Meta Platforms announced that it will remove Horizon Worlds from Quest headsets starting June 15. Since late 2020, Reality Labs has accumulated nearly $80 billion in operating losses, and the company plans to allocate most of its $115 billion to $135 billion capital expenditure in 2026 toward AI infrastructure.
In 2021, Facebook rebranded as Meta, signaling Zuckerberg’s strategic bet that the metaverse would be the next-generation internet. Horizon Worlds, as the flagship VR social platform, was designed as the core gateway to the metaverse—users could create virtual spaces, interact, and explore user-generated content.
However, five years later, reality is far harsher than the vision. Meta’s Reality Labs Vice President Samantha Ryan described the split as “a way to give both platforms room to grow,” but this diplomatic language masks a deeper strategic shift: the use cases for Quest headsets have shifted from social interactions to gaming and mixed reality applications, and Horizon Worlds has consistently failed to reach the expected user scale and retention on the VR platform.
Meta CTO Andrew Bosworth explicitly stated that the company will prioritize mobile experiences and wearable hardware—especially the Ray-Ban Meta smart glasses, which have demonstrated real market demand—over continued investment in immersive VR.

(Source: Statista)
Below are the core financial figures for Reality Labs, revealing the pressure behind the strategic shift:
2025 Operating Loss: $19.2 billion
Cumulative Loss Since End of 2020: Nearly $80 billion
2025 Full-Year Revenue: $2.2 billion (less than 12% of the loss for the same period)
January 2026 Layoffs: About 1,000 Reality Labs positions, and closure of several VR game studios
Internal Staff Turnover Goal: 20% annually from 2026 to 2027
In contrast, Meta’s advertising business remains strong—Q4 2025 revenue reached $59.9 billion, up 24% year-over-year—showing that the company’s core business engine still has the financial foundation to support its transformation. The question is whether these resources should continue to be poured into the long-term, unprofitable VR business.

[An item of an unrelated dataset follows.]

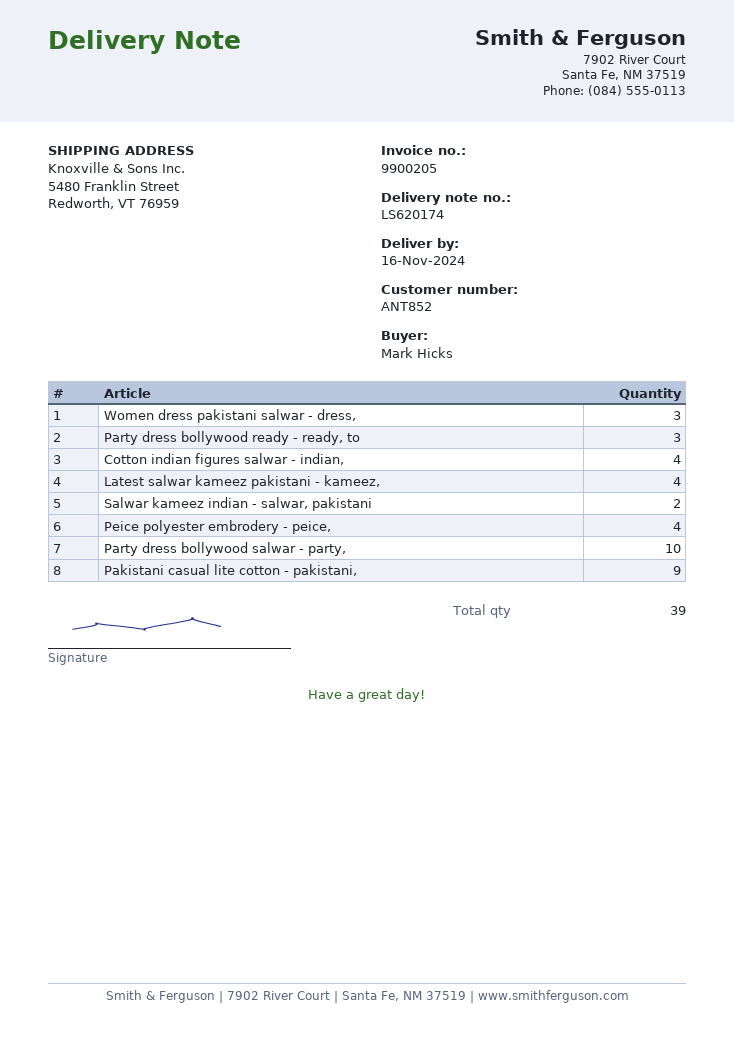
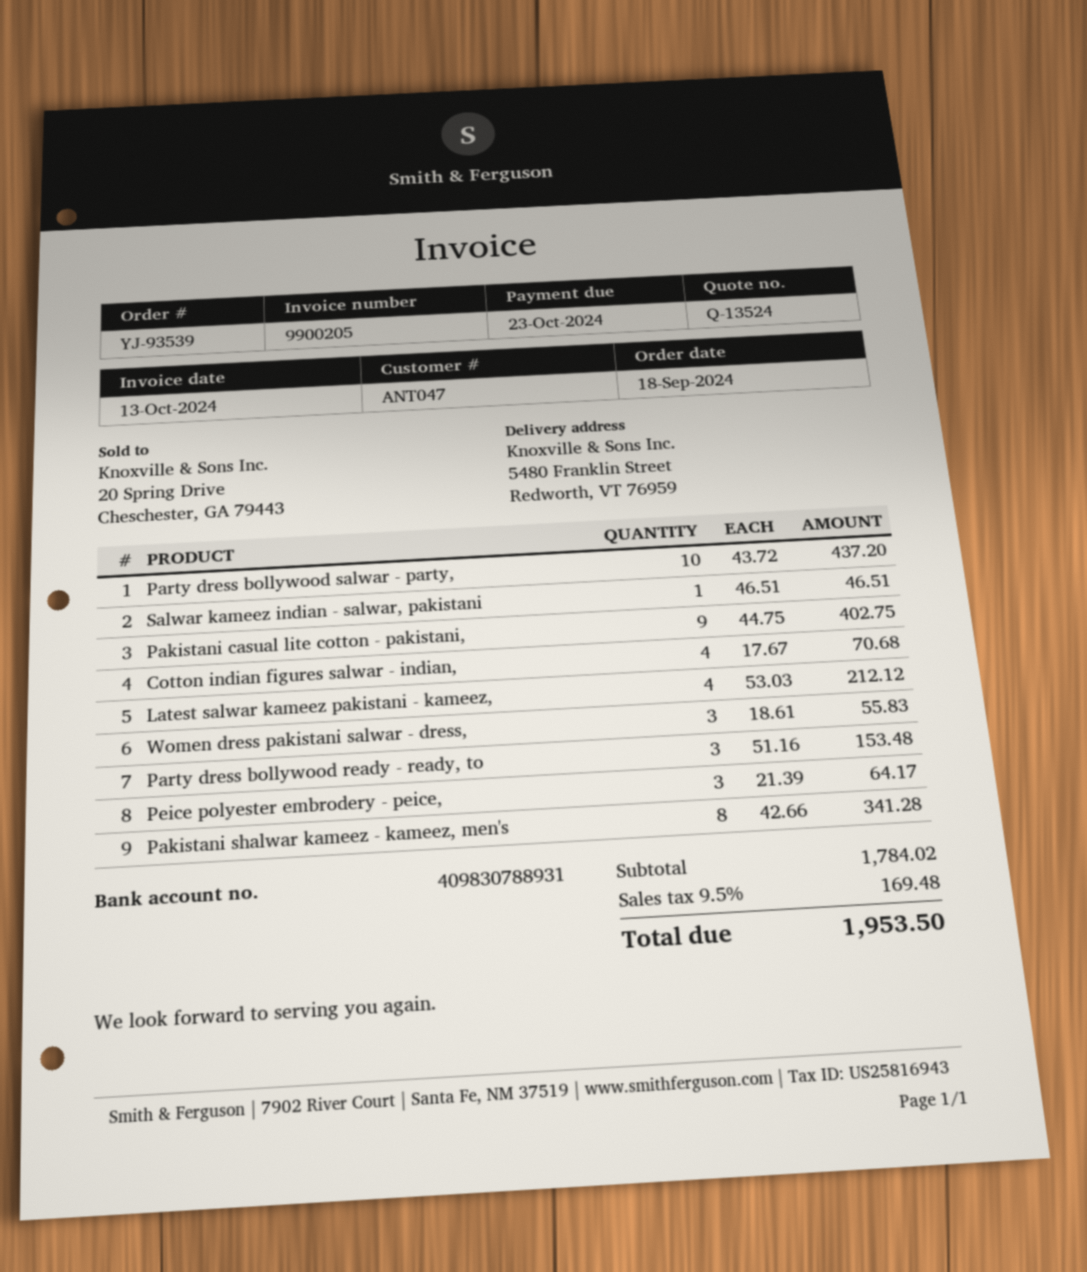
customer number: ANT852 -> ANT047
Salwar kameez indian - salwar, pakistani: 2 -> 1
Peice polyester embrodery - peice,: 4 -> 3
Pakistani shalwar kameez - kameez, men's: none -> 8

Meta’s capital expenditure plan for 2026, totaling $115 billion to $135 billion, is mainly directed toward AI infrastructure and superintelligence labs. This shift from VR to AI resources is no coincidence—it reflects management’s reassessment of market opportunities: AI’s commercialization pathways (ad optimization, recommendation systems, enterprise AI tools) are far clearer than consumer adoption of the metaverse.
Every job cut in VR, every VR game studio closed, is backed by capital flowing into data centers and AI model training. Wall Street’s consensus target price for META stock is $838, reflecting market approval of this strategic pivot—yet whether this deal will ultimately pay off depends on Meta’s ability to turn large-scale AI infrastructure investments into tangible product returns before investor patience runs out.
Horizon Worlds is not entirely shut down; it has transitioned to a mobile-only platform. After June 15, users will no longer be able to create, publish, or access Horizon Worlds via Quest headsets, but the Meta Horizon mobile app will continue to provide services. This shift reduces development and maintenance costs and aligns with a larger potential user base on mobile.
This adjustment is a strategic shift for Meta and does not mean the entire metaverse concept has failed. Meta continues to develop Quest headsets (focused on gaming and mixed reality) and Ray-Ban Meta smart glasses, indicating the company still sees extended reality (XR) as a long-term direction—just moving from “immersive VR social” to “lightweight wearables.”
Meta’s retreat from the metaverse provides an important industry lesson: user adoption barriers for VR social platforms are higher than expected, including hardware costs, comfort, and content ecosystem development cycles, which have exceeded early optimistic forecasts. For NFT and crypto projects relying on the metaverse concept, Meta’s case shows that the gap between technological feasibility and genuine user demand is even more challenging than the blueprints suggest.